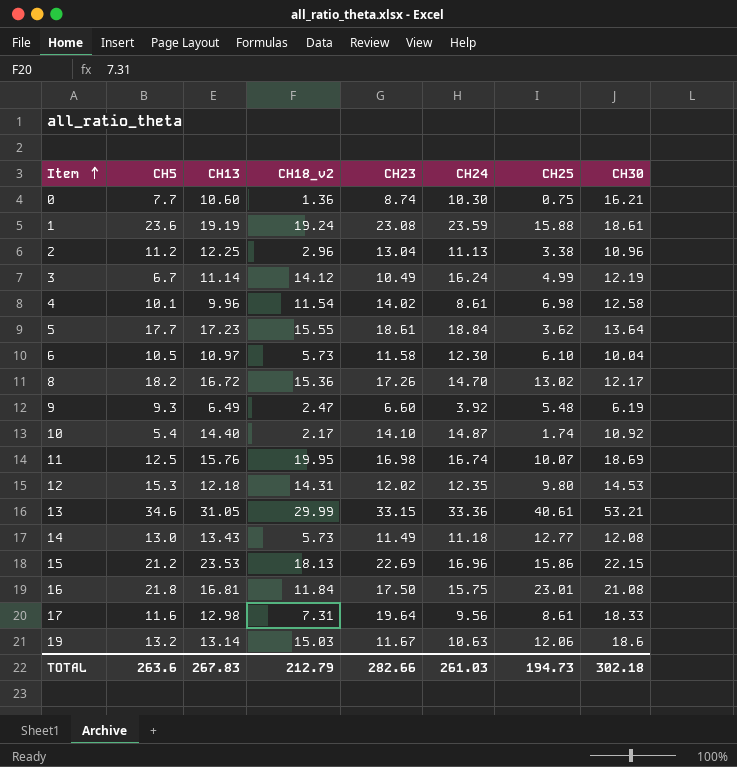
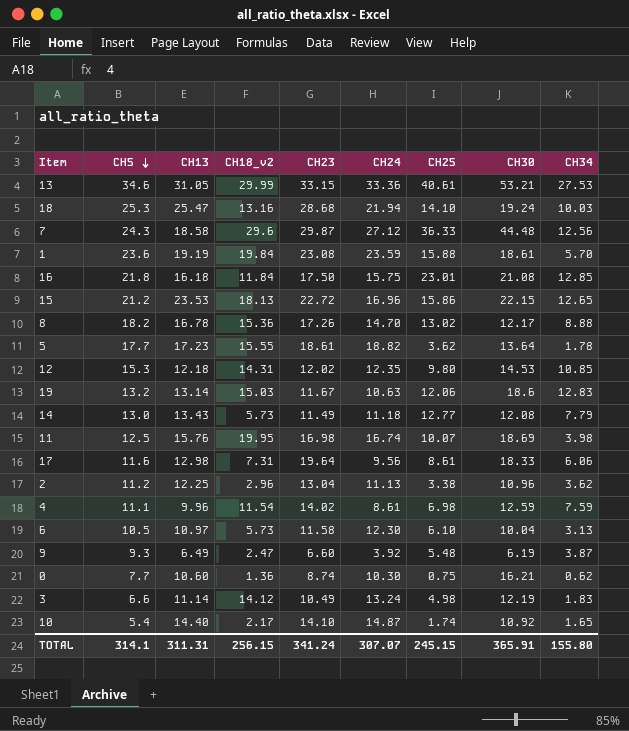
row order: Item ascending -> CH5 descending
column CH34 | position: none -> 9
row 18: none -> 25.3 | 25.47 | 13.16 | 28.68 | 21.94 | 14.10 | 19.24 | 10.03
row 7: none -> 24.3 | 18.58 | 29.6 | 29.87 | 27.12 | 36.33 | 44.48 | 12.56
1 | CH18_v2: 19.24 -> 19.84
16 | CH13: 16.81 -> 16.18
15 | CH23: 22.69 -> 22.72
8 | CH13: 16.72 -> 16.78
5 | CH24: 18.84 -> 18.82
4 | CH5: 10.1 -> 11.1
4 | CH30: 12.58 -> 12.59
3 | CH5: 6.7 -> 6.6
3 | CH24: 16.24 -> 13.24
3 | CH25: 4.99 -> 4.98
TOTAL | CH5: 263.6 -> 314.1
TOTAL | CH13: 267.83 -> 311.31
TOTAL | CH18_v2: 212.79 -> 256.15
TOTAL | CH23: 282.66 -> 341.24
TOTAL | CH24: 261.03 -> 307.07
TOTAL | CH25: 194.73 -> 245.15
TOTAL | CH30: 302.18 -> 365.91

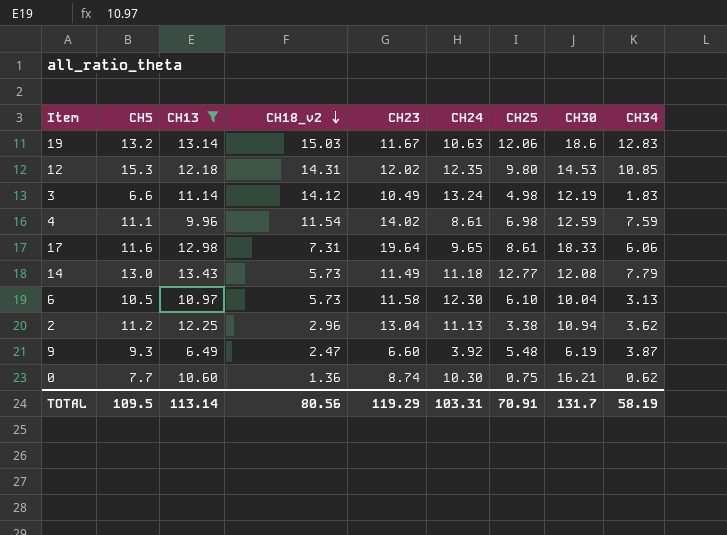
filter: none -> CH13 <= 13.43
row order: CH5 descending -> CH18_v2 descending
17 | CH24: 9.56 -> 9.65
2 | CH30: 10.96 -> 10.94
TOTAL | CH5: 314.1 -> 109.5
TOTAL | CH13: 311.31 -> 113.14
TOTAL | CH18_v2: 256.15 -> 80.56
TOTAL | CH23: 341.24 -> 119.29
TOTAL | CH24: 307.07 -> 103.31
TOTAL | CH25: 245.15 -> 70.91
TOTAL | CH30: 365.91 -> 131.7
TOTAL | CH34: 155.80 -> 58.19

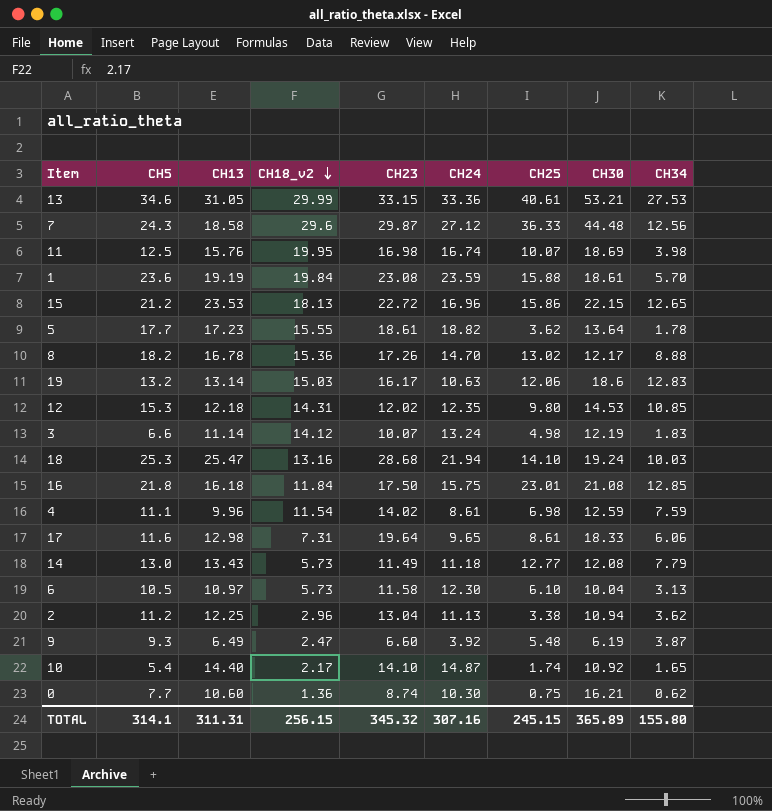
filter: CH13 <= 13.43 -> none
19 | CH23: 11.67 -> 16.17
3 | CH23: 10.49 -> 10.07
TOTAL | CH5: 109.5 -> 314.1
TOTAL | CH13: 113.14 -> 311.31
TOTAL | CH18_v2: 80.56 -> 256.15
TOTAL | CH23: 119.29 -> 345.32
TOTAL | CH24: 103.31 -> 307.16
TOTAL | CH25: 70.91 -> 245.15
TOTAL | CH30: 131.7 -> 365.89
TOTAL | CH34: 58.19 -> 155.80

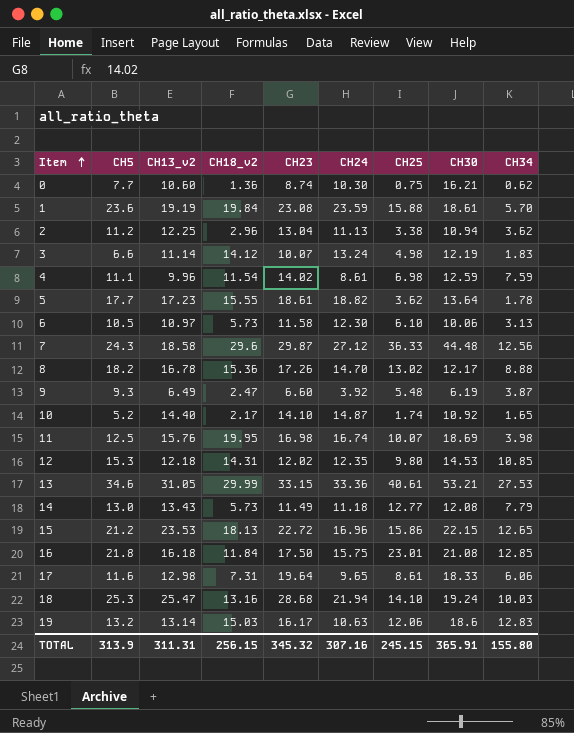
row order: CH18_v2 descending -> Item ascending
column name: CH13 -> CH13_v2
6 | CH30: 10.04 -> 10.06
10 | CH5: 5.4 -> 5.2
TOTAL | CH5: 314.1 -> 313.9
TOTAL | CH30: 365.89 -> 365.91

________

Task details -
The material above should be returned exactly, without pictures.

Exercise output -
row order: Item ascending -> CH5 descending
column CH34 | position: none -> 9
row 18: none -> 25.3 | 25.47 | 13.16 | 28.68 | 21.94 | 14.10 | 19.24 | 10.03
row 7: none -> 24.3 | 18.58 | 29.6 | 29.87 | 27.12 | 36.33 | 44.48 | 12.56
1 | CH18_v2: 19.24 -> 19.84
16 | CH13: 16.81 -> 16.18
15 | CH23: 22.69 -> 22.72
8 | CH13: 16.72 -> 16.78
5 | CH24: 18.84 -> 18.82
4 | CH5: 10.1 -> 11.1
4 | CH30: 12.58 -> 12.59
3 | CH5: 6.7 -> 6.6
3 | CH24: 16.24 -> 13.24
3 | CH25: 4.99 -> 4.98
TOTAL | CH5: 263.6 -> 314.1
TOTAL | CH13: 267.83 -> 311.31
TOTAL | CH18_v2: 212.79 -> 256.15
TOTAL | CH23: 282.66 -> 341.24
TOTAL | CH24: 261.03 -> 307.07
TOTAL | CH25: 194.73 -> 245.15
TOTAL | CH30: 302.18 -> 365.91

filter: none -> CH13 <= 13.43
row order: CH5 descending -> CH18_v2 descending
17 | CH24: 9.56 -> 9.65
2 | CH30: 10.96 -> 10.94
TOTAL | CH5: 314.1 -> 109.5
TOTAL | CH13: 311.31 -> 113.14
TOTAL | CH18_v2: 256.15 -> 80.56
TOTAL | CH23: 341.24 -> 119.29
TOTAL | CH24: 307.07 -> 103.31
TOTAL | CH25: 245.15 -> 70.91
TOTAL | CH30: 365.91 -> 131.7
TOTAL | CH34: 155.80 -> 58.19

filter: CH13 <= 13.43 -> none
19 | CH23: 11.67 -> 16.17
3 | CH23: 10.49 -> 10.07
TOTAL | CH5: 109.5 -> 314.1
TOTAL | CH13: 113.14 -> 311.31
TOTAL | CH18_v2: 80.56 -> 256.15
TOTAL | CH23: 119.29 -> 345.32
TOTAL | CH24: 103.31 -> 307.16
TOTAL | CH25: 70.91 -> 245.15
TOTAL | CH30: 131.7 -> 365.89
TOTAL | CH34: 58.19 -> 155.80

row order: CH18_v2 descending -> Item ascending
column name: CH13 -> CH13_v2
6 | CH30: 10.04 -> 10.06
10 | CH5: 5.4 -> 5.2
TOTAL | CH5: 314.1 -> 313.9
TOTAL | CH30: 365.89 -> 365.91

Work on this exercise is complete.